As autoridades governamentais, juntamente com as comunidades locais e outros actores intervenientes são, portanto, fulcrais em qualquer política de gestão do risco de cheias. Em Moçambique, a situação demonstra que a co-responsabilização destes parceiros ainda é fraca em processos de tomada de decisão. Nesse sentido, considera-se, sobremaneira importante o papel da população neste processo. Entende-se que a informação e a formação das comunidades que vivem em locais susceptíveis de risco constituem medidas primordiais na mitigação do risco das cheias. À semelhança do que acontece com técnicos e decisores políticos, deve-se insistir numa consciencialização, numa cultura de prevenção de risco, numa educação ambiental do risco para a população de regiões com risco de cheias.
A ausência de informação, falta de infraestruturas (diques de protecção/barragens ambientalmente viáveis) e fraca educação ambiental junto das populações e a fraca preparação das autoridades governamentais e de outros actores intervenientes para a emergência diminuem a capacidade de antecipação da ameaça, aumentando, deste modo, a vulnerabilidade das comunidades. Nestas circunstâncias, qualquer onda de cheias, não monitorada pelo sistema de gestão implementado, pode tornar-se fenómeno imprevisível, onde a gestão da crise ocorre a reboque dos acontecimentos (cheias no Vale do Zambeza), com consequências desastrosas (avultados danos humanos e materiais).

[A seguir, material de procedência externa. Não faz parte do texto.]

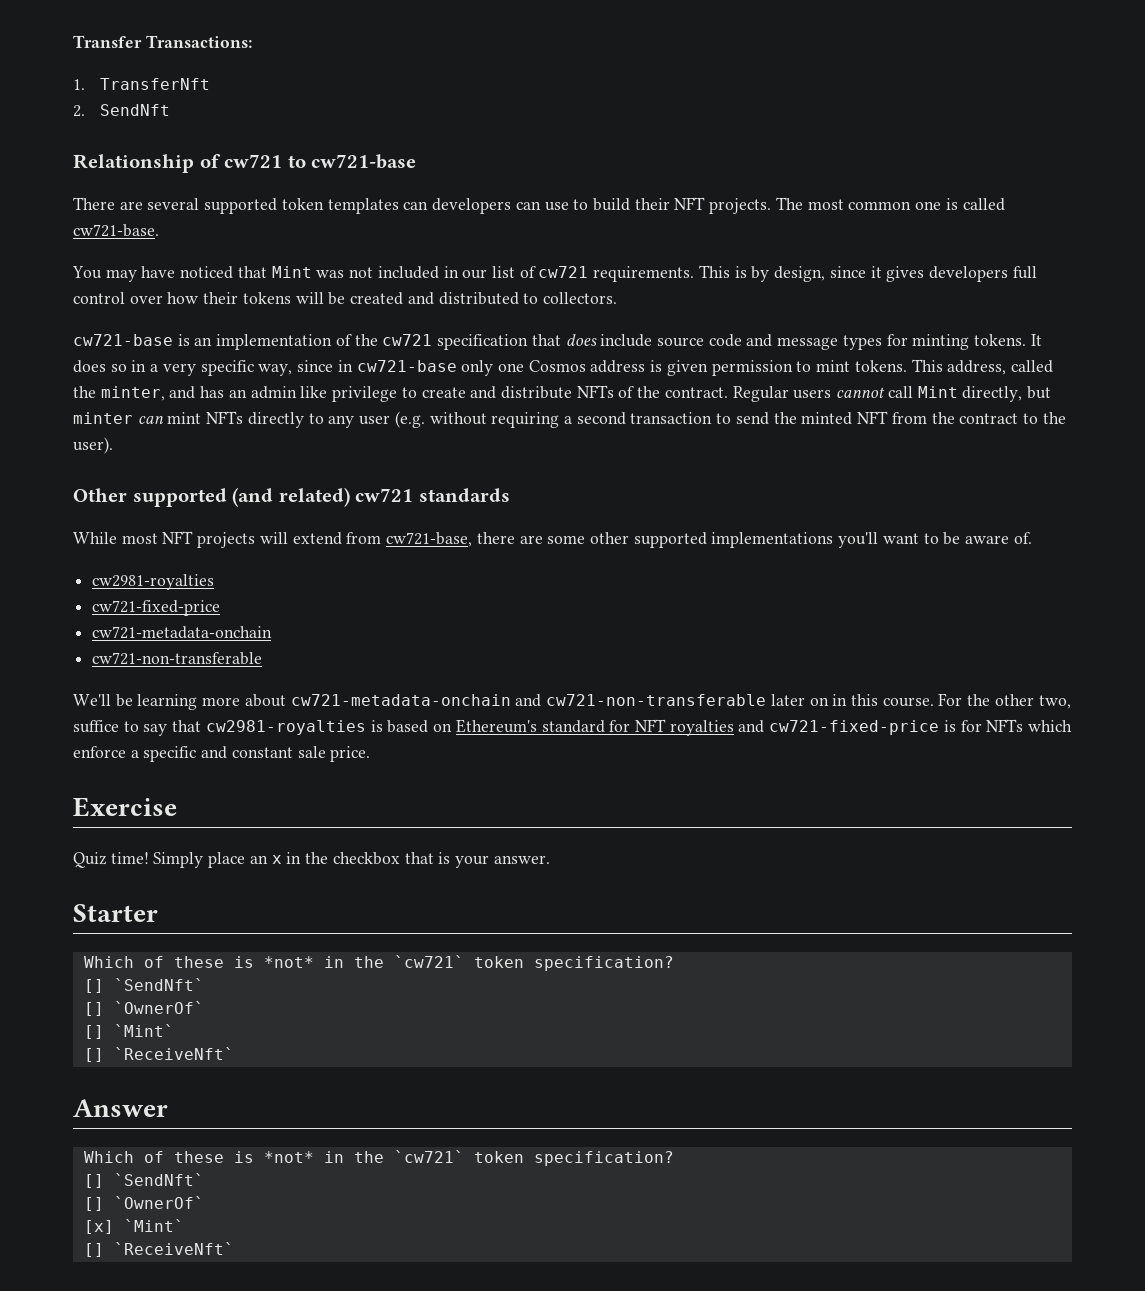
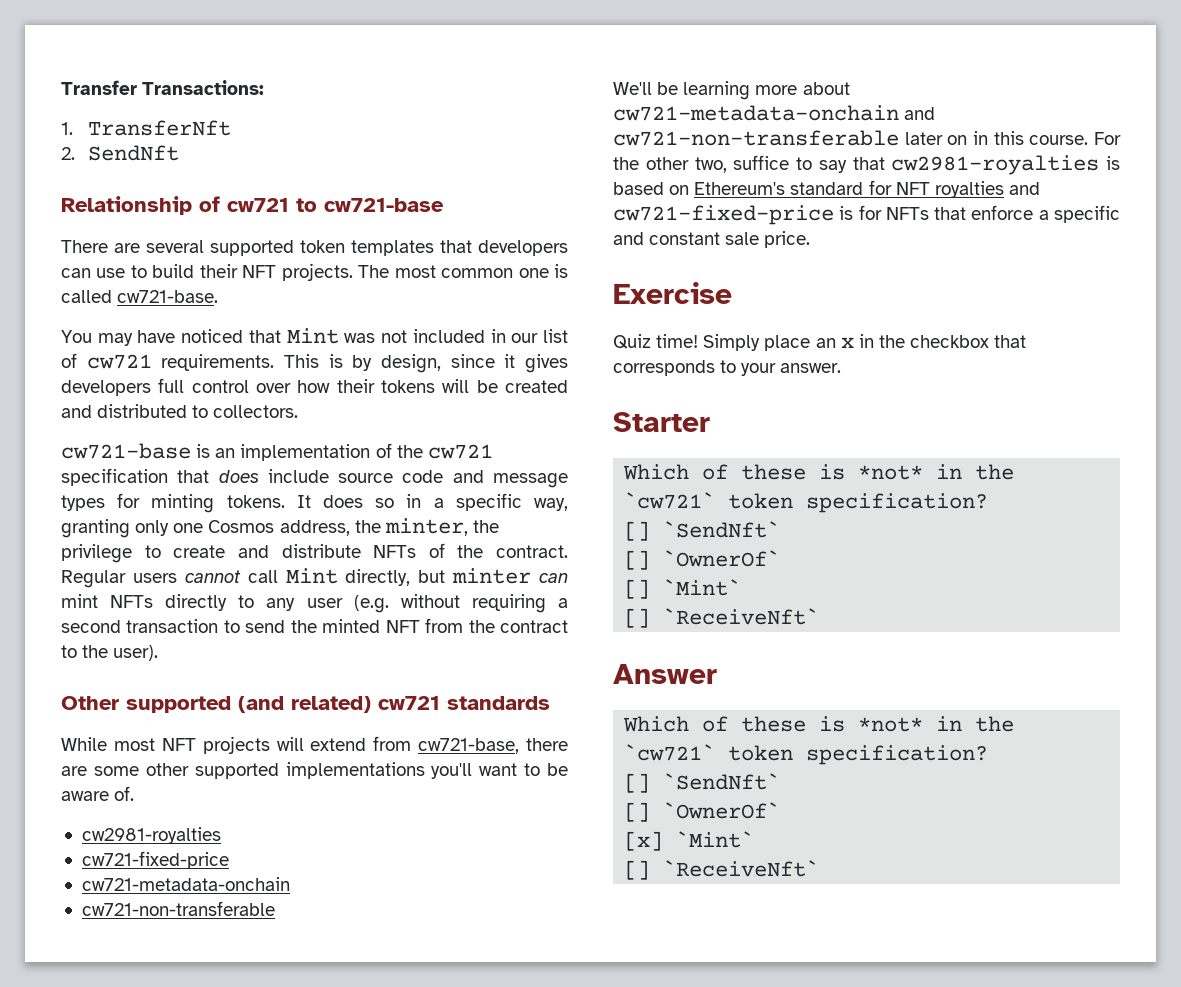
- There are several supported token templates can developers can use to build their NFT projects.
+ There are several supported token templates that developers can use to build their NFT projects.
- It does so in a very specific way, since in cw721-base only one Cosmos address is given permission to mint tokens. This address, called the minter, and has an admin like privilege to create and distribute NFTs of the contract.
+ It does so in a specific way, granting only one Cosmos address, the minter, the privilege to create and distribute NFTs of the contract.
- For the other two, suffice to say that cw2981-royalties is based on Ethereum's standard for NFT royalties and cw721-fixed-price is for NFTs which enforce a specific and constant sale price.
+ For the other two, suffice to say that cw2981-royalties is based on Ethereum's standard for NFT royalties and cw721-fixed-price is for NFTs that enforce a specific and constant sale price.
- Simply place an x in the checkbox that is your answer.
+ Simply place an x in the checkbox that corresponds to your answer.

Julgo por essas razoes ser de caractér urgente, que Mocambique caminhe apressadamente no sentido sair deste ciclo vicioso em que a preocupação com os problemas, concretamente com as cheias surge apenas ao ritmo e na sequência da sua ocorrência, e com esta minha reflexão, quis dar o meu contributo, pois certamente, outros terão outras visões, propostas, mas sempre no sentido de rapidamente, deixarmos de ser vítimas de um fenómeno natural, do qual periódicamente, nos bate a borta, obrigando que já estivessemos prontos para lidar com o problema.